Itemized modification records
▬▬▬▬▬▬▬▬▬▬
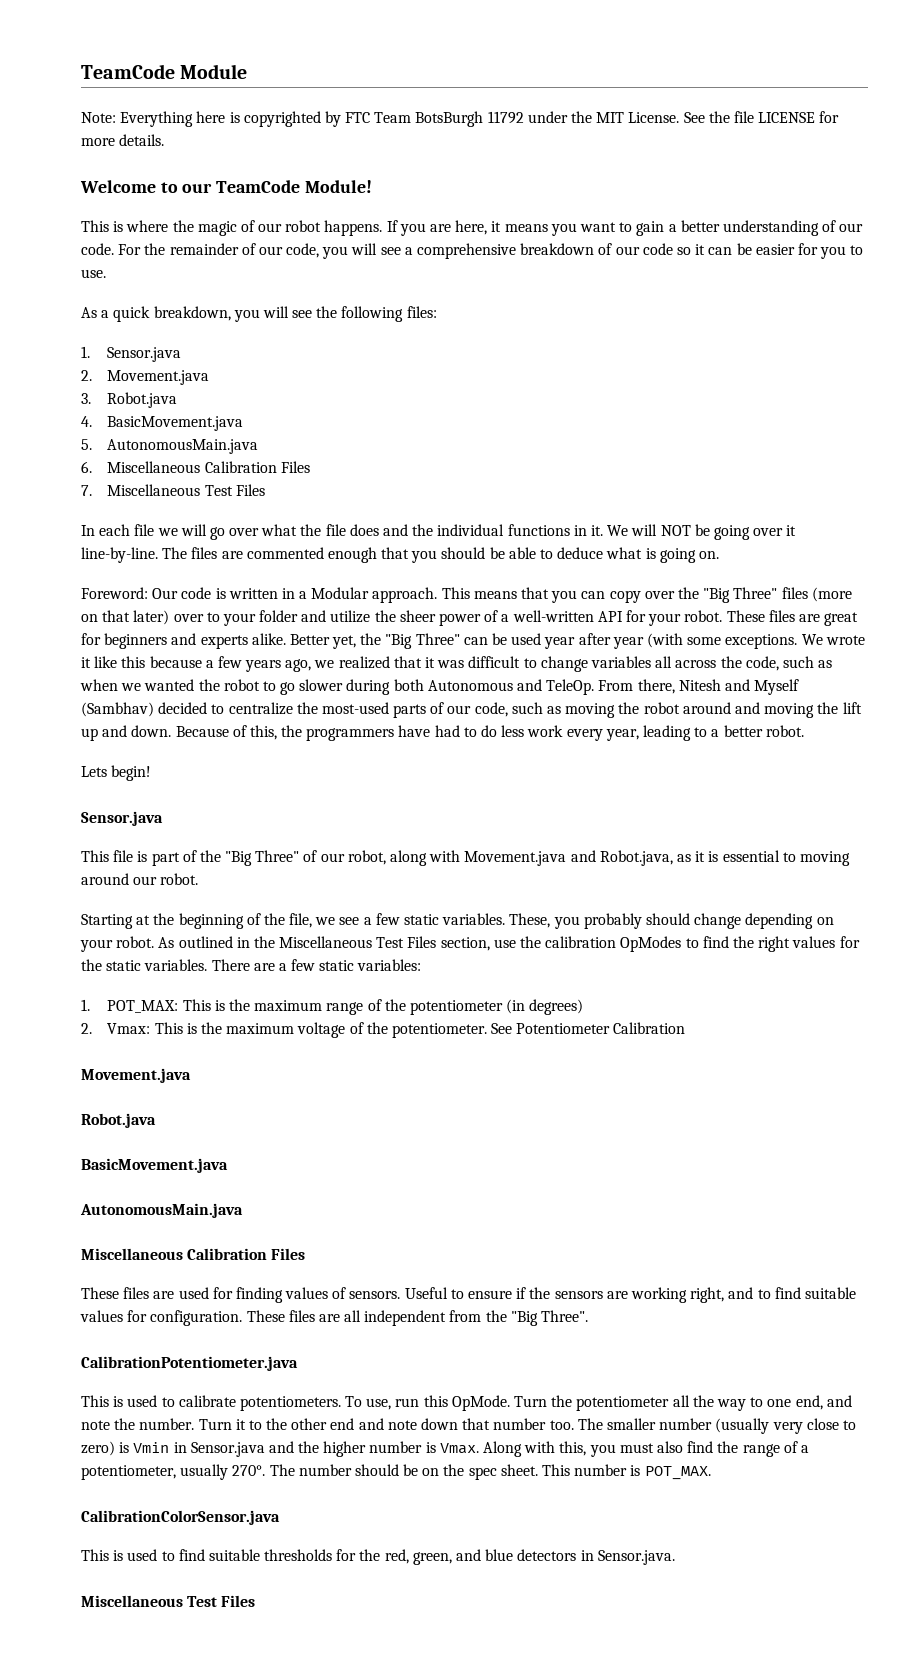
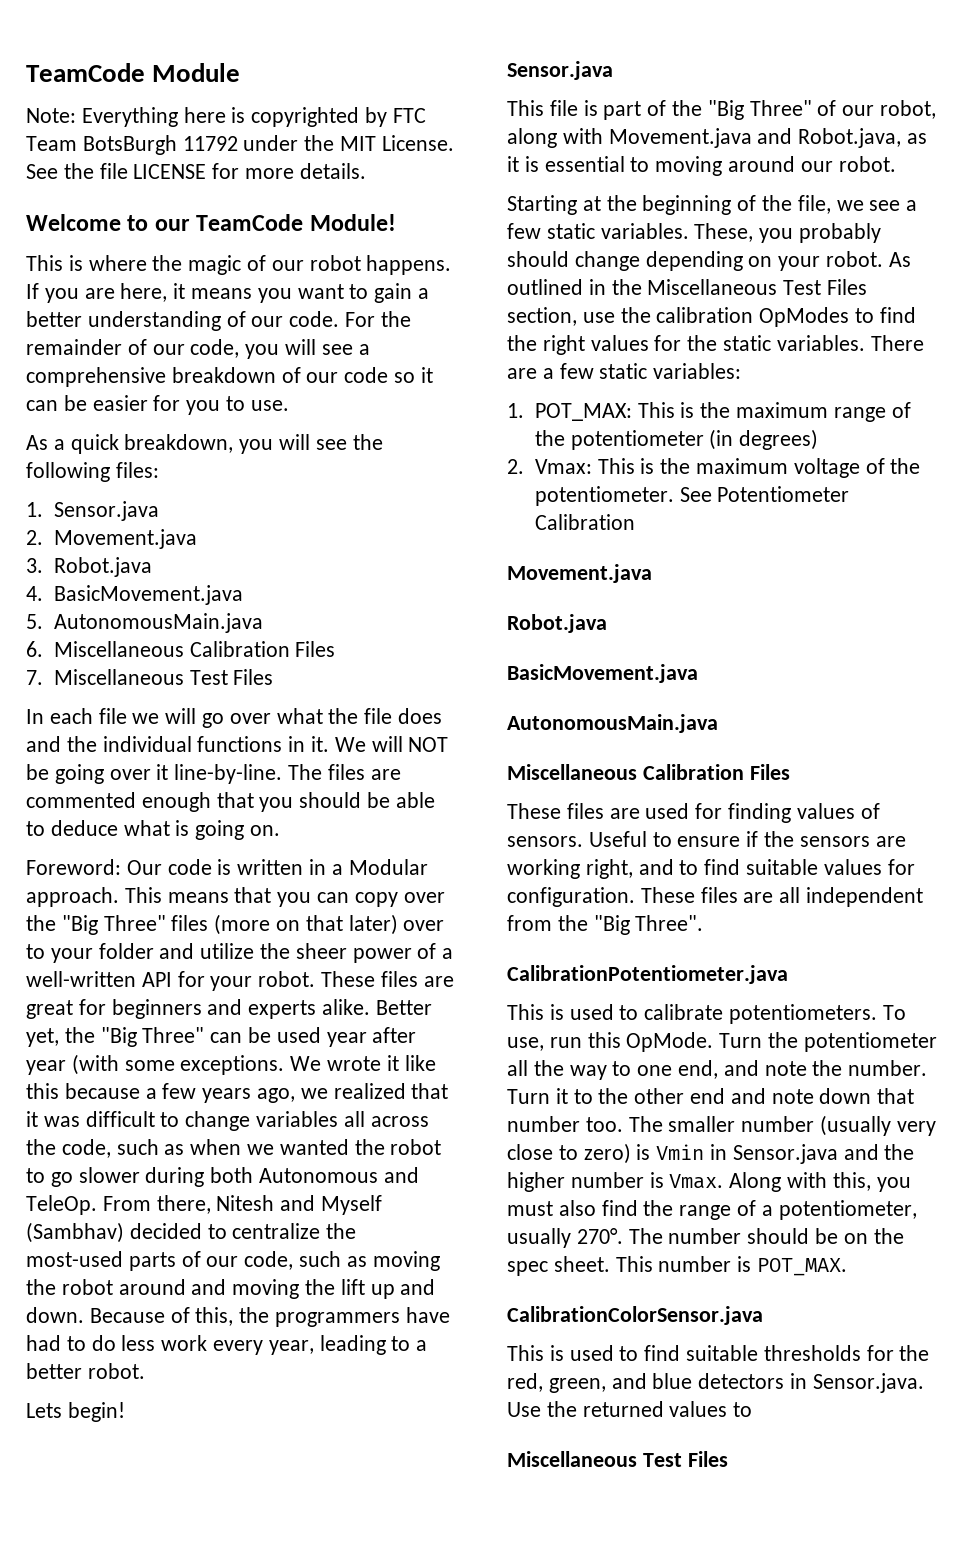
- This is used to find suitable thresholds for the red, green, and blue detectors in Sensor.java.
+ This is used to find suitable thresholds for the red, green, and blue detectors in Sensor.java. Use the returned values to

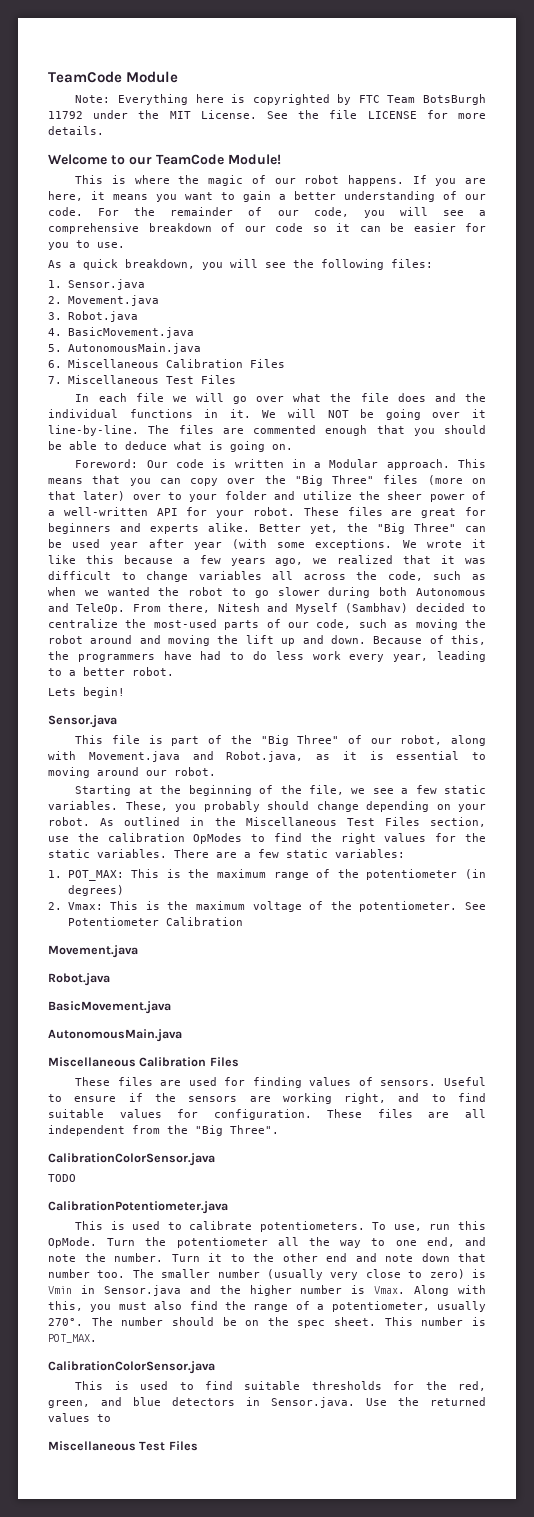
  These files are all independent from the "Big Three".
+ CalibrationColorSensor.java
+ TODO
▬▬▬▬▬▬▬▬▬▬
Please go through the data above and copy each line containing the word "java".

- This is used to find suitable thresholds for the red, green, and blue detectors in Sensor.java.
+ This is used to find suitable thresholds for the red, green, and blue detectors in Sensor.java. Use the returned values to
+ CalibrationColorSensor.java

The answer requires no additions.